O conceito de vigência da lei penal é vinculado à legalidade formal, assim como o conceito de validade liga-se à legalidade material. A lei penal formalmente editada pelo Estado pode, decorrido o período de vacatio legis, ser considerada em vigor. Contudo, a sua vigência não é suficiente, ainda, para que ela possa vier a ser efetivamente aplicada. Assim, somente depois da aferição de sua validade, isto é, somente depois de conferir sua conformidade com o texto constitucional é que ela terá plena aplicabilidade, sendo considerada, portanto, válida.
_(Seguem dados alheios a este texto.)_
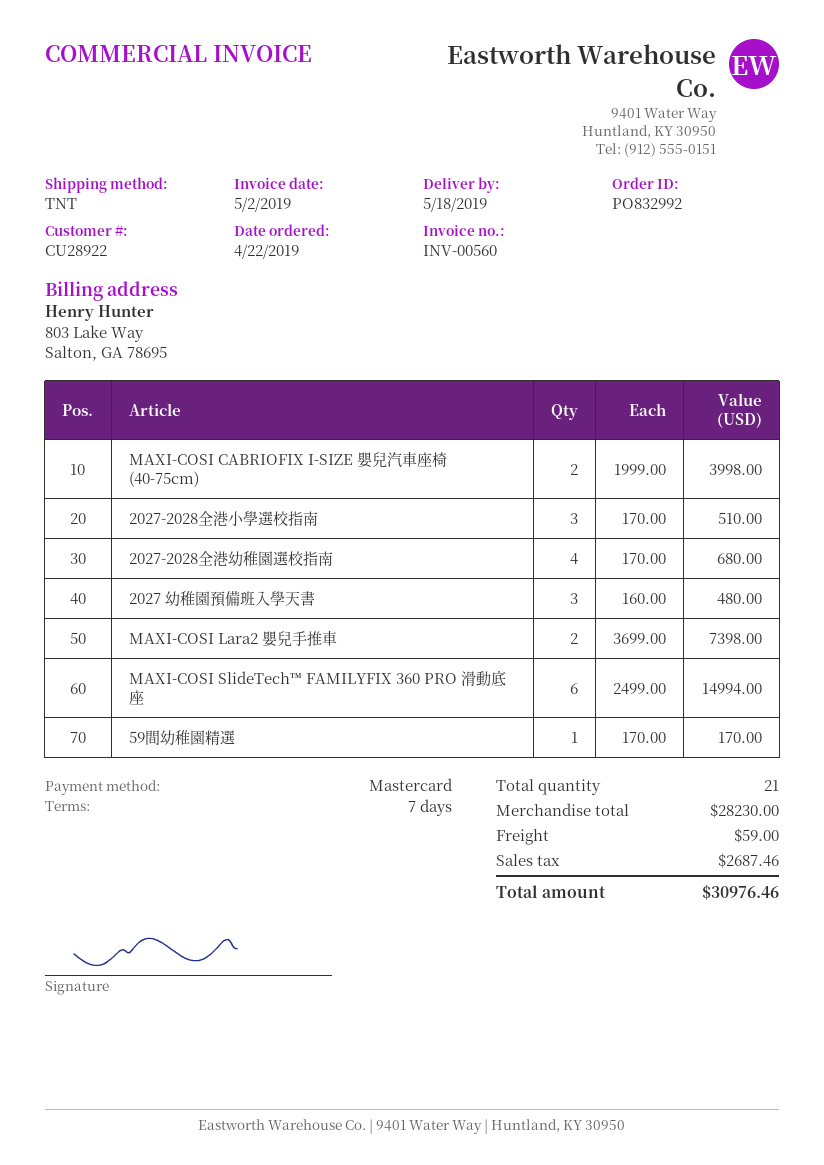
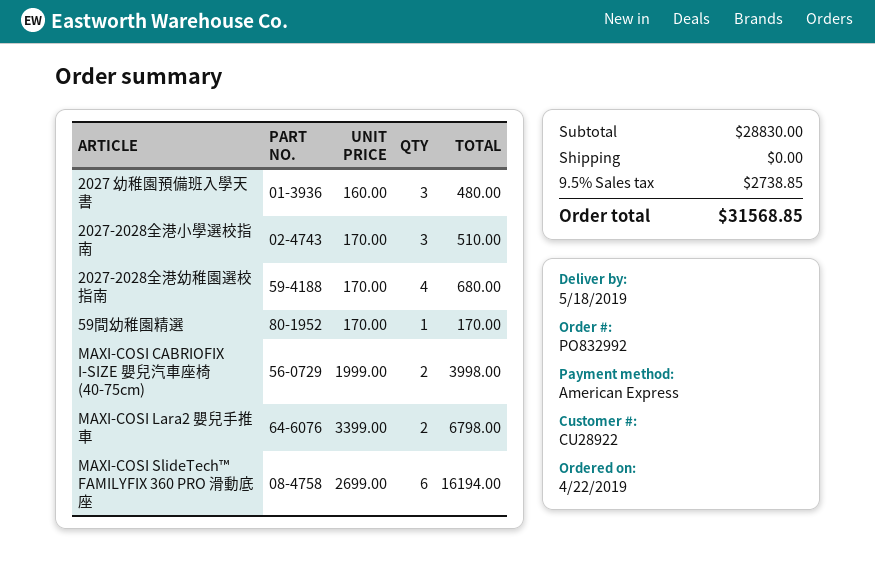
payment method: Mastercard -> American Express
MAXI-COSI Lara2 嬰兒手推車: 2 x 3699.00 = 7398.00 -> 2 x 3399.00 = 6798.00
MAXI-COSI SlideTech™ FAMILYFIX 360 PRO 滑動底座: 6 x 2499.00 = 14994.00 -> 6 x 2699.00 = 16194.00
subtotal: 28230.00 -> 28830.00
shipping: 59.00 -> 0.00
tax: 2687.46 -> 2738.85
total: 30976.46 -> 31568.85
O procedimento legislativo previsto na Constituição Federal, apto a inovar o nosso ordenamento jurídico-penal pela edição de uma lei ordinária, é composto pelas seguintes fases: iniciativa do projeto; discussão; votação; sanção ou veto; promulgação; publicação; vigência.
Depois de discutido e votado o projeto de lei pelo Congresso Nacional, ele é remetido ao Presidente da República, coma finalidade de sancioná-lo (aprovando-o) ou vetá-lo (rejeitando-o). Uma vez sancionado o projeto, o Presidente da República o promulga, atestando que a ordem jurídica foi inovada. Desse modo, o projeto deixa de ser considerado como tal e possa gozar do status de lei. Agora, a lei deverá ser publicada para que dela todos tomem conhecimento. Uma vez publicada a lei penal, ela terá vigência imediata ou não. Se houver previsão para sua vigência e esta não coincidir com a sua publicação, o período entre a publicação e a vigência da lei é conhecido como vacatio legis.
O marco, portanto, para que devamos obediência à lei penal, como regra, é a data de sua vigência. Isso quer dizer que a lei penal que contenha tipos penais incriminadores ou de qualquer forma agrave a situação do agente, aumentando, por exemplo, hipóteses de circunstâncias agravantes, criando causas de aumento da pena etc., só pode ser aplicada, ou mesmo obedecida, após a sua entrada em vigor.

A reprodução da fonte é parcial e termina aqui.